◆ Your objective: Make the copy match the entries below exactly, with no pictures carried over.

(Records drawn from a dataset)
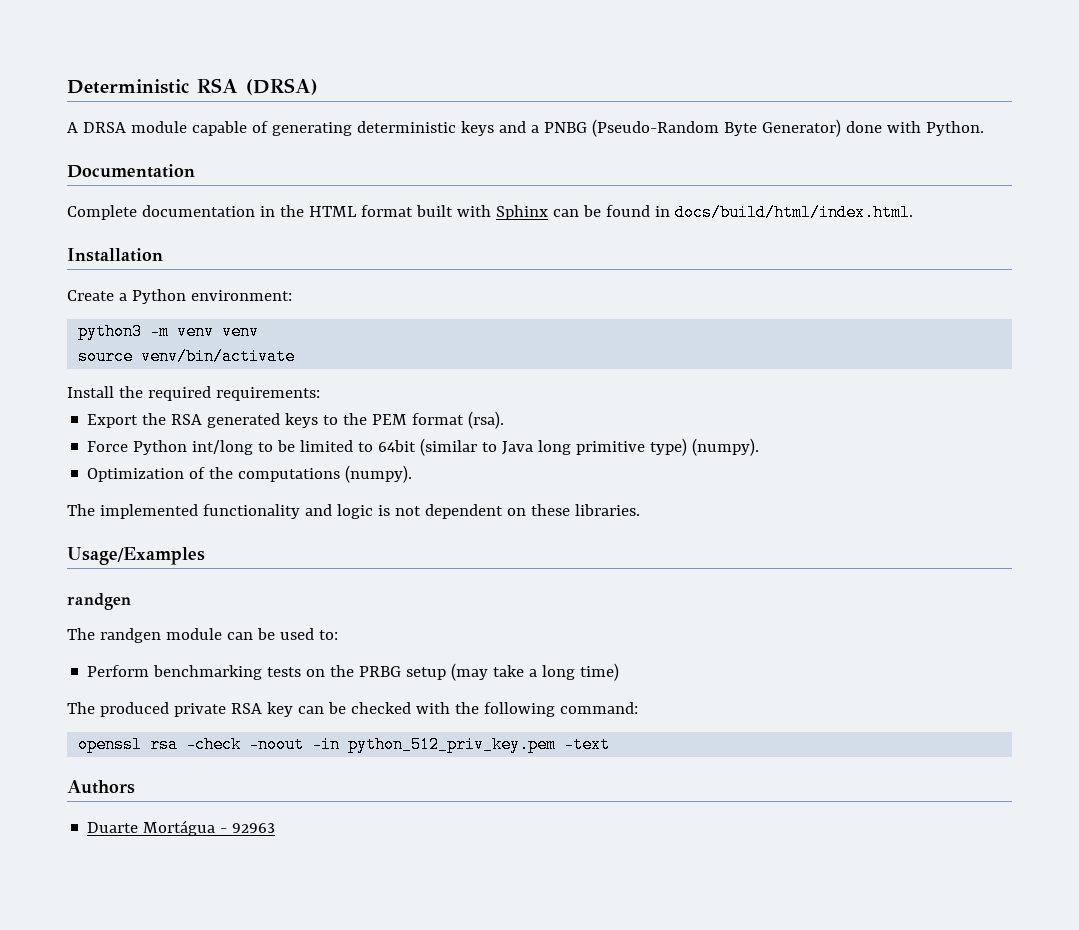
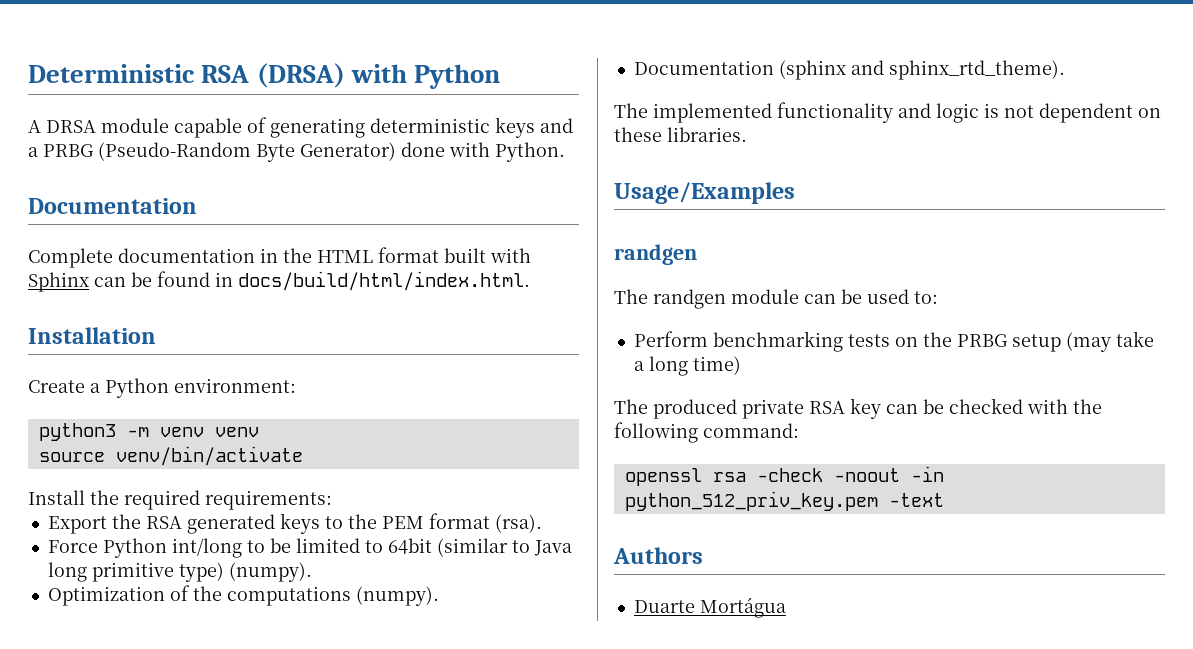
- Deterministic RSA (DRSA)
+ Deterministic RSA (DRSA) with Python
- A DRSA module capable of generating deterministic keys and a PNBG (Pseudo-Random Byte Generator) done with Python.
+ A DRSA module capable of generating deterministic keys and a PRBG (Pseudo-Random Byte Generator) done with Python.
+ Documentation (sphinx and sphinx_rtd_theme).
- Duarte Mortágua - 92963
+ Duarte Mortágua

◆ Written answer:
- Deterministic RSA (DRSA)
+ Deterministic RSA (DRSA) with Python
- A DRSA module capable of generating deterministic keys and a PNBG (Pseudo-Random Byte Generator) done with Python.
+ A DRSA module capable of generating deterministic keys and a PRBG (Pseudo-Random Byte Generator) done with Python.
+ Documentation (sphinx and sphinx_rtd_theme).
- Duarte Mortágua - 92963
+ Duarte Mortágua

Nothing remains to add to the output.